(What you will do)
Among these records, which lines include "space"? Copy them out.
Input data: Begin
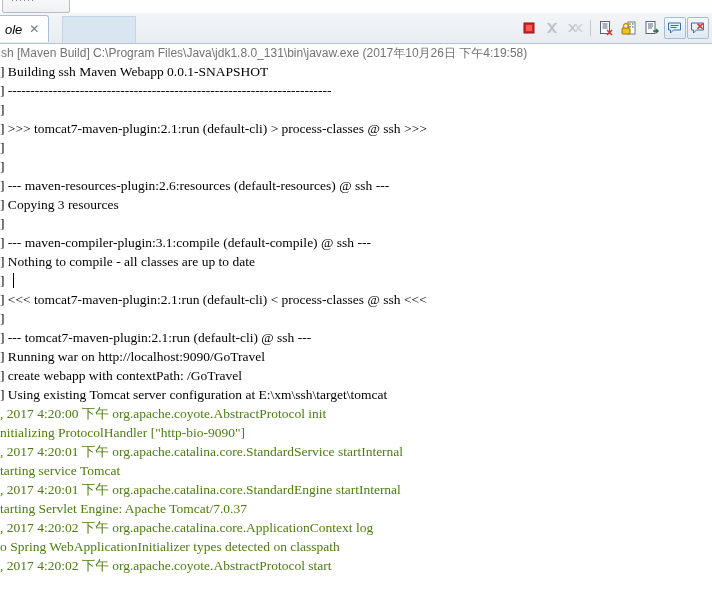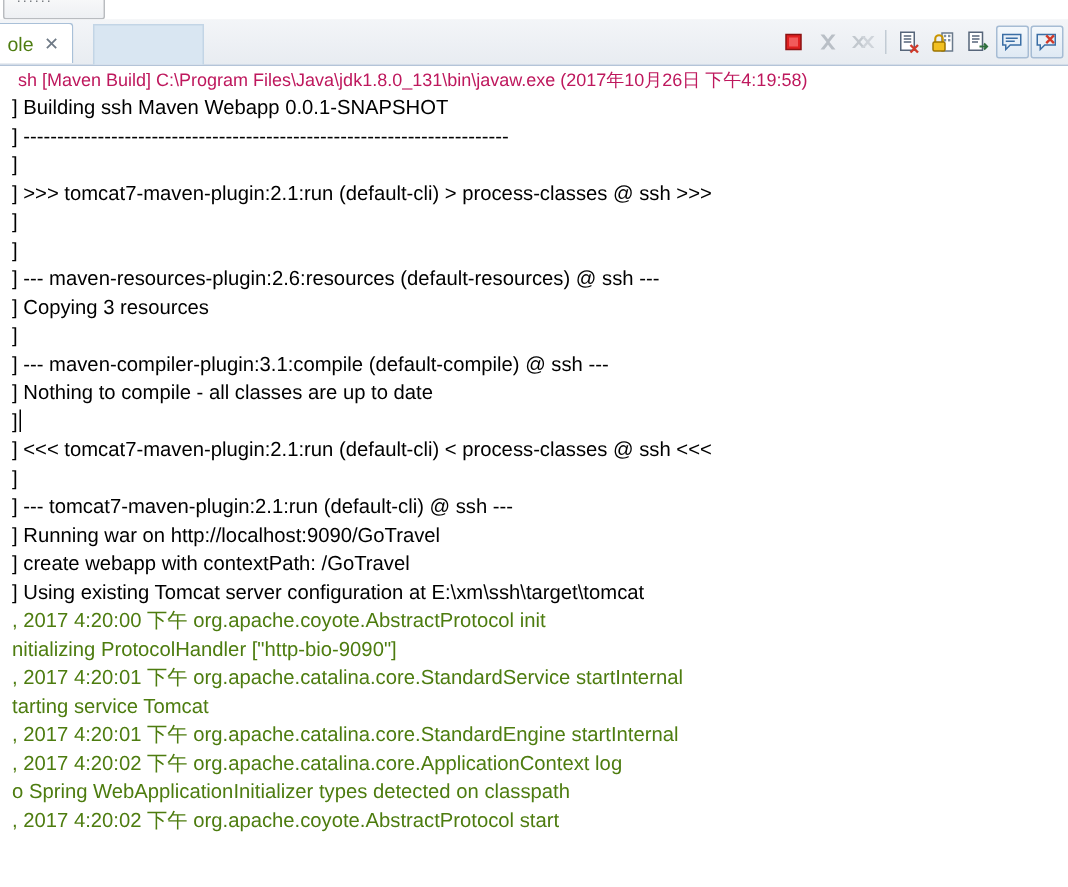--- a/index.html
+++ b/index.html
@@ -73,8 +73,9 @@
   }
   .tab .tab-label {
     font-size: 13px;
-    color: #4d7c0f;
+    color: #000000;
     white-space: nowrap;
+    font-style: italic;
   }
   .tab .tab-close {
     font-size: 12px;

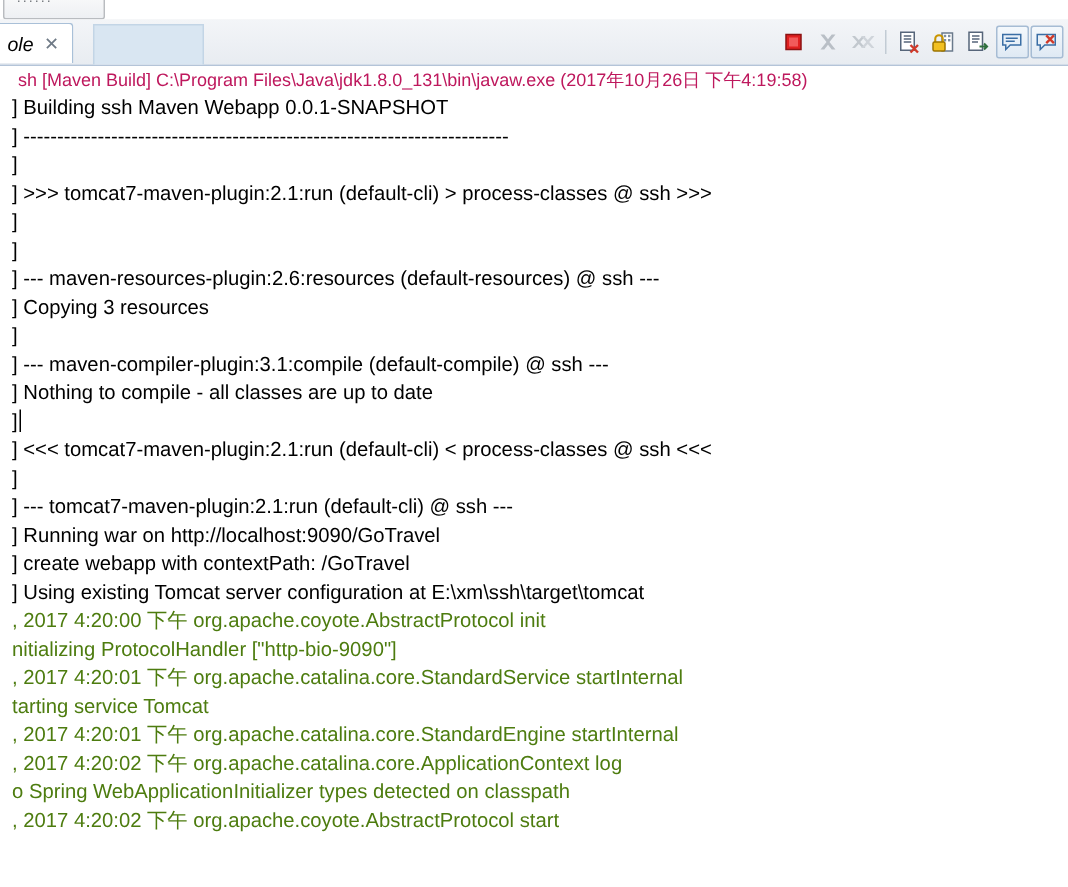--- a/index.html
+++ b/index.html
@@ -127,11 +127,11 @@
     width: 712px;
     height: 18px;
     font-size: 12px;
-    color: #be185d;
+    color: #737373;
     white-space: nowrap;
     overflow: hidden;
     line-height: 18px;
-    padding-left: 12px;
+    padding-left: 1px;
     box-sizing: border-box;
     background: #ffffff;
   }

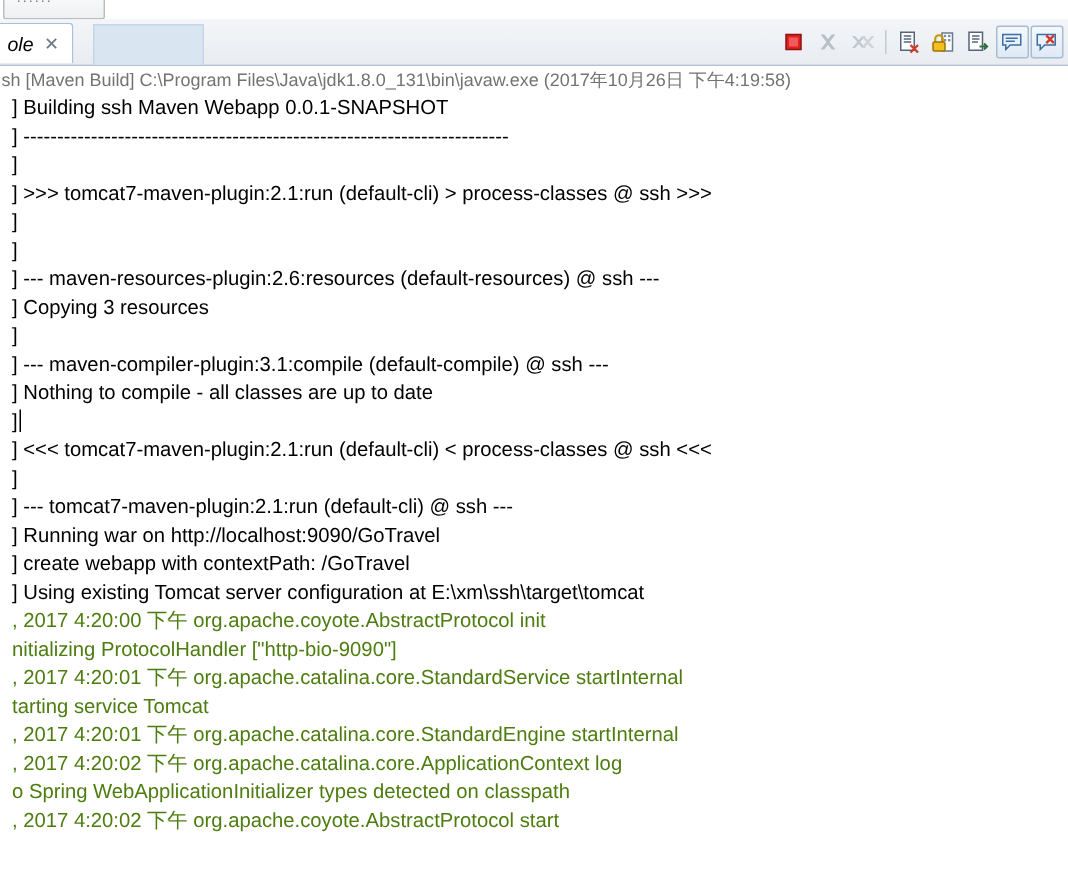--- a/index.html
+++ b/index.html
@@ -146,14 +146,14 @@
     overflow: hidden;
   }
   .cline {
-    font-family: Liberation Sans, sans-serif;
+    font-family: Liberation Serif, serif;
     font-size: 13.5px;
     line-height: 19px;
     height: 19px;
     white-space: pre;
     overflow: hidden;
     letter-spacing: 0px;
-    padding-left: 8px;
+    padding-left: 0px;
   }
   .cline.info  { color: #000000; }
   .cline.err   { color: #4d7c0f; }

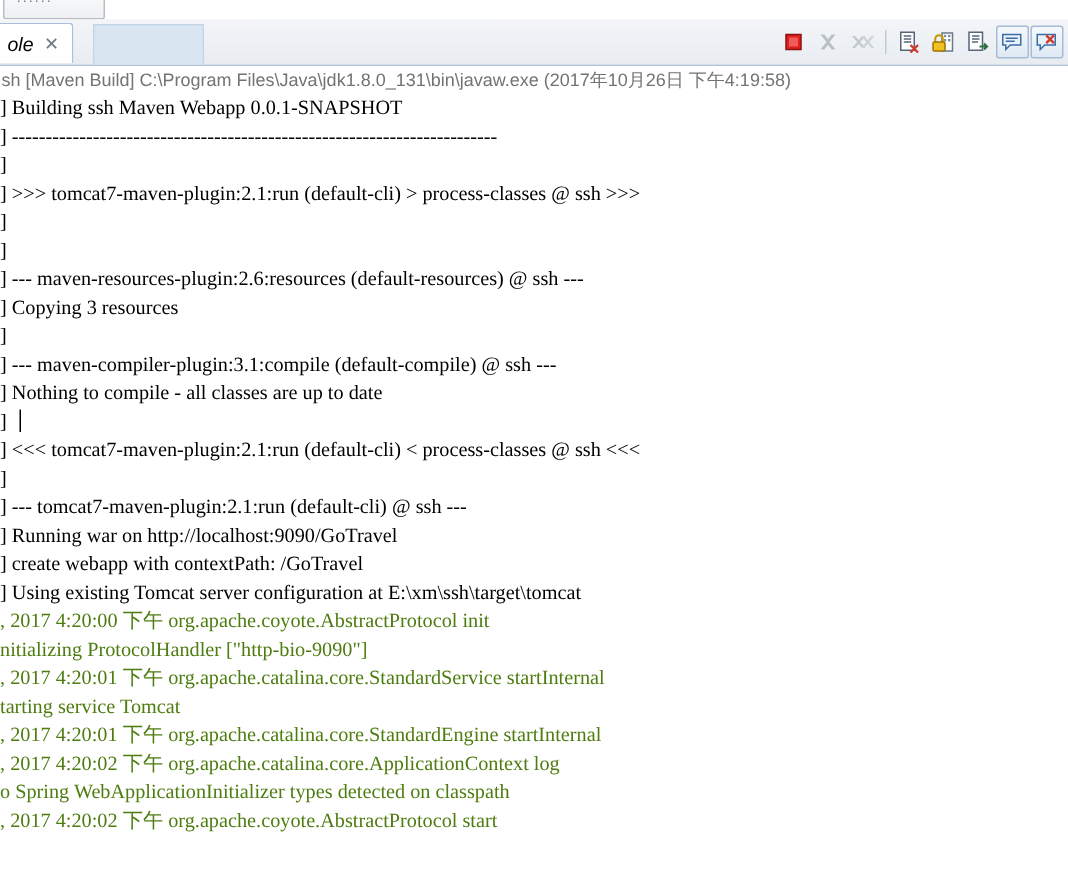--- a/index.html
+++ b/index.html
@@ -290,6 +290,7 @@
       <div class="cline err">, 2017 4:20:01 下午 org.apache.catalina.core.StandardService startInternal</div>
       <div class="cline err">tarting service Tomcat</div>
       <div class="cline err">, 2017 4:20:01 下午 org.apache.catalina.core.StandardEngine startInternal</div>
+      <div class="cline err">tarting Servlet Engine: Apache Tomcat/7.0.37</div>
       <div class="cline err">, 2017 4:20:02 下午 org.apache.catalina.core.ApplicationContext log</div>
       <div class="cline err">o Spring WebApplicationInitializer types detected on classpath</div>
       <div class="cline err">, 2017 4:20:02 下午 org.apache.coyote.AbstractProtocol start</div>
Input data: End
Input data: Begin
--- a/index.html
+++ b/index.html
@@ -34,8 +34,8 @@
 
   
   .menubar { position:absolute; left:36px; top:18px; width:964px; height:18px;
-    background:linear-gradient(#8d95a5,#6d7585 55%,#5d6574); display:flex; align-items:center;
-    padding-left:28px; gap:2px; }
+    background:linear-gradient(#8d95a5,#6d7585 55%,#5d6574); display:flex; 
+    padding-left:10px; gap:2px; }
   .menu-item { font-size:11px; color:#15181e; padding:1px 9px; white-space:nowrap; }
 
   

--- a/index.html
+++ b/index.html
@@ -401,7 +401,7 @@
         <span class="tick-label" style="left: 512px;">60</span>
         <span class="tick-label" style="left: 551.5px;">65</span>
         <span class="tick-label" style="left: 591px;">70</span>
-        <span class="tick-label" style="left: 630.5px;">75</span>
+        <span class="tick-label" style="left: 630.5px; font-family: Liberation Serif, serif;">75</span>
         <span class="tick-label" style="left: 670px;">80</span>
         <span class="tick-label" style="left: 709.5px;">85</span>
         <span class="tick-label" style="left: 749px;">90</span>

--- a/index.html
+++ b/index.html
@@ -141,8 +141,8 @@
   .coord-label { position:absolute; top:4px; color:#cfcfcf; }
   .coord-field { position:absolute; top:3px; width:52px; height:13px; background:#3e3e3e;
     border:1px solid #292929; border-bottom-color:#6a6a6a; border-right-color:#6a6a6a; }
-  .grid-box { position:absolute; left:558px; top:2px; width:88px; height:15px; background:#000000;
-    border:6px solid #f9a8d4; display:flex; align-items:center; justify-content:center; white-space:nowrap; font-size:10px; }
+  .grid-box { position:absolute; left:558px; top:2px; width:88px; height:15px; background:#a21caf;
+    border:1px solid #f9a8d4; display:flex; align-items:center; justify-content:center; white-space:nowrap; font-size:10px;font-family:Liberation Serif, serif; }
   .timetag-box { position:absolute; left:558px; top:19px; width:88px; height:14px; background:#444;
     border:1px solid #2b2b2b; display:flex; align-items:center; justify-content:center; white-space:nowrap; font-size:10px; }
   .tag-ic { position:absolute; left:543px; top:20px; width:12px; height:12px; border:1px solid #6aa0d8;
Input data: End
(Your solution)
     white-space: nowrap;
     white-space: nowrap;
     white-space: pre;
   .menu-item { font-size:11px; color:#15181e; padding:1px 9px; white-space:nowrap; }
-    border:6px solid #f9a8d4; display:flex; align-items:center; justify-content:center; white-space:nowrap; font-size:10px; }
+    border:1px solid #f9a8d4; display:flex; align-items:center; justify-content:center; white-space:nowrap; font-size:10px;font-family:Liberation Serif, serif; }
     border:1px solid #2b2b2b; display:flex; align-items:center; justify-content:center; white-space:nowrap; font-size:10px; }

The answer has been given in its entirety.